Cities and Community

Unit(s) of assessment: Allied Health Professions, Dentistry, Nursing and Pharmacy; Psychology, Psychiatry and Neuroscience; Social Work and Social Policy; Education; Communication, Cultural and Media Studies, Library and Information Management; Politics and International Studies

Research theme: Sustainable Futures

School: School of Social Sciences

Overview

The Cities and Community collective engages in research that seeks to explore and problematise the socio-political phenomena shaping peoples’ lives. Driven by a commitment to social justice, our members conduct evidence-based and theoretically-informed research with a transformative agenda. Activities of the group revolve around two main strands of research:

Social Justice and Applied Sociology

Research in this strand is underpinned by an ethos of social justice and an unapologetic aspiration for socio-political transformation. Areas explored in this line of work include: inequality, social movements, critical pedagogy, service-learning practices, university-community engagement, public sociology, and theories of transformation. Whilst remaining attentive to the importance of sound analytical diagnosis, our research in this strand does not shy from taking positions on and working towards the change that we wish to become reality.

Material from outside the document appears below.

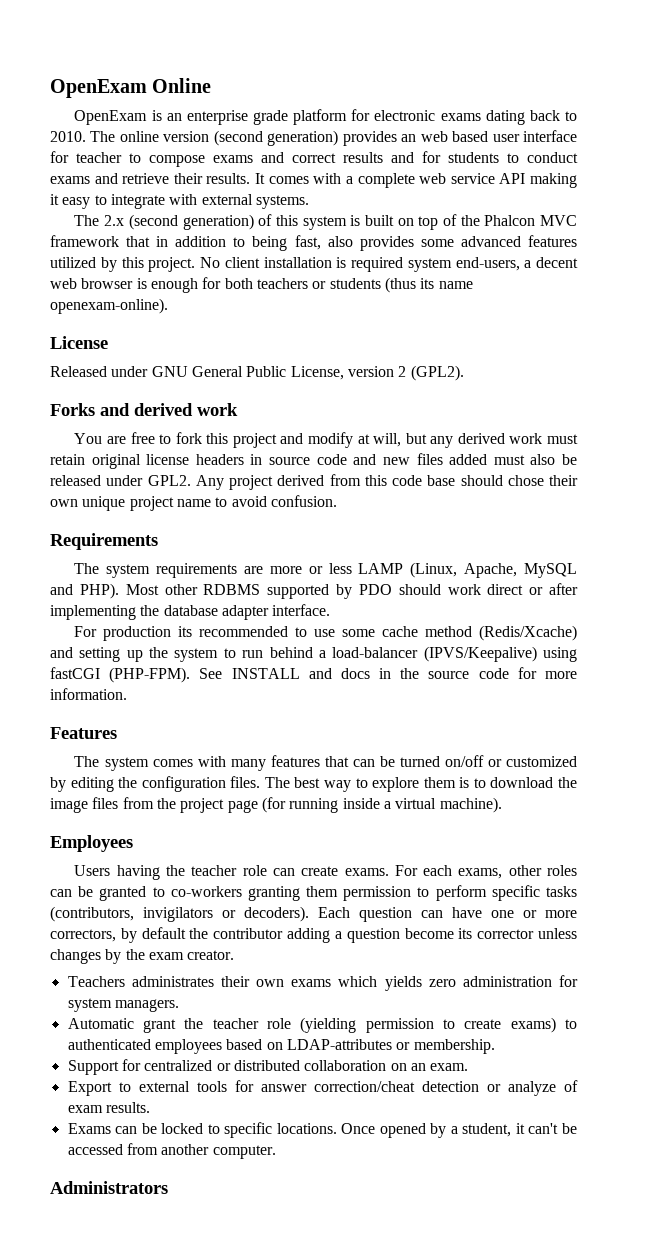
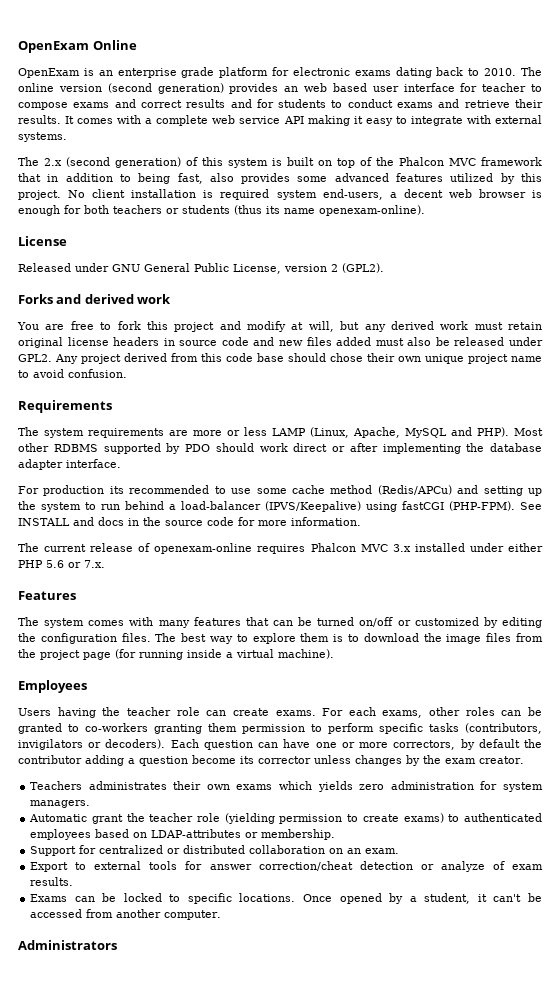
- For production its recommended to use some cache method (Redis/Xcache) and setting up the system to run behind a load-balancer (IPVS/Keepalive) using fastCGI (PHP-FPM).
+ For production its recommended to use some cache method (Redis/APCu) and setting up the system to run behind a load-balancer (IPVS/Keepalive) using fastCGI (PHP-FPM).
+ The current release of openexam-online requires Phalcon MVC 3.x installed under either PHP 5.6 or 7.x.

Territories, Communities and Social Identities

The framework of ‘identity’ is by no means new, but it has arguably never been more ubiquitous and influential than it is today. Researchers in our group examine its various guises, both from the perspective of conventional sociological categories (e.g. class, race, gender) as well as innovative and cross-disciplinary experiments. This work frequently intersects with our explorations of communities, the sense of community in a range of locales (physical and virtual), and issues of territory, space and place. Topics of investigation include: urban sociology, cities and rights, hybrid space and community well-being, rural communities, social sustainability, and social exclusion.